The advent of Large Language Models (LLMs) has marked significant
achievements in language processing and reasoning capabilities. Despite their
advancements, LLMs face vulnerabilities to data poisoning attacks, where
adversaries insert backdoor triggers into training data to manipulate outputs
for malicious purposes. This work further identifies additional security risks
in LLMs by designing a new data poisoning attack tailored to exploit the
instruction tuning process. We propose a novel gradient-guided backdoor trigger
learning approach to identify adversarial triggers efficiently, ensuring an
evasion of detection by conventional defenses while maintaining content
integrity.

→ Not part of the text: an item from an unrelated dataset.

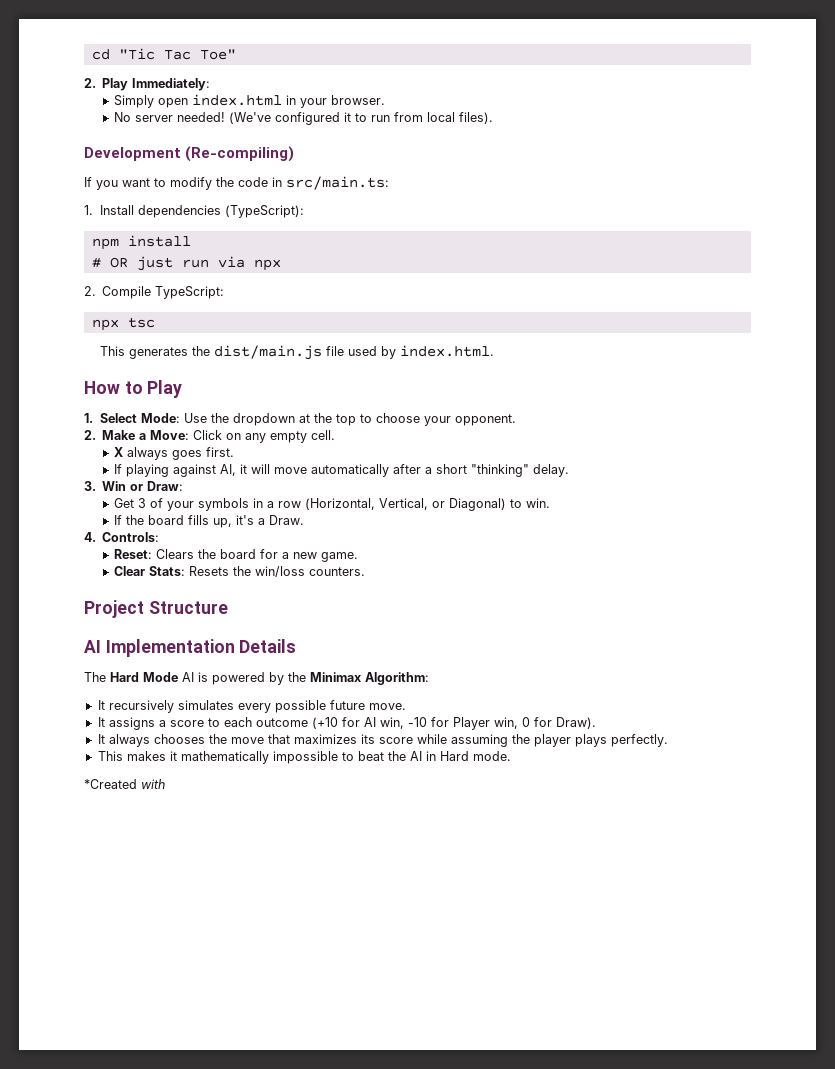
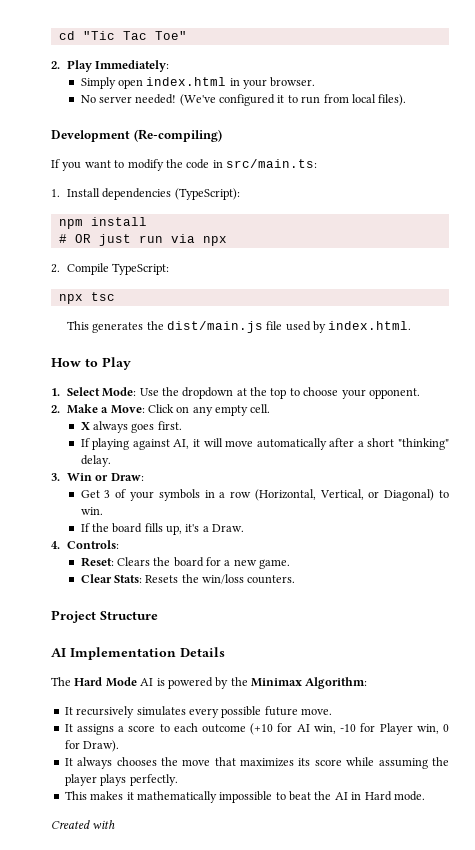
- *Created with
+ Created with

Through experimental validation across various LLMs and tasks, our
strategy demonstrates a high success rate in compromising model outputs;
poisoning only 1\% of 4,000 instruction tuning samples leads to a Performance
Drop Rate (PDR) of around 80\%. Our work highlights the need for stronger
defenses against data poisoning attack, offering insights into safeguarding
LLMs against these more sophisticated attacks. The source code can be found on
this GitHub repository: this https URL

通过设计一种新的数据污染攻击，本研究进一步识别了 LLMs 中的安全风险，并提出了一种梯度引导的后门触发器学习方法，以高效地识别对手的触发器，并确保对传统防御的逃避，同时保持内容完整性。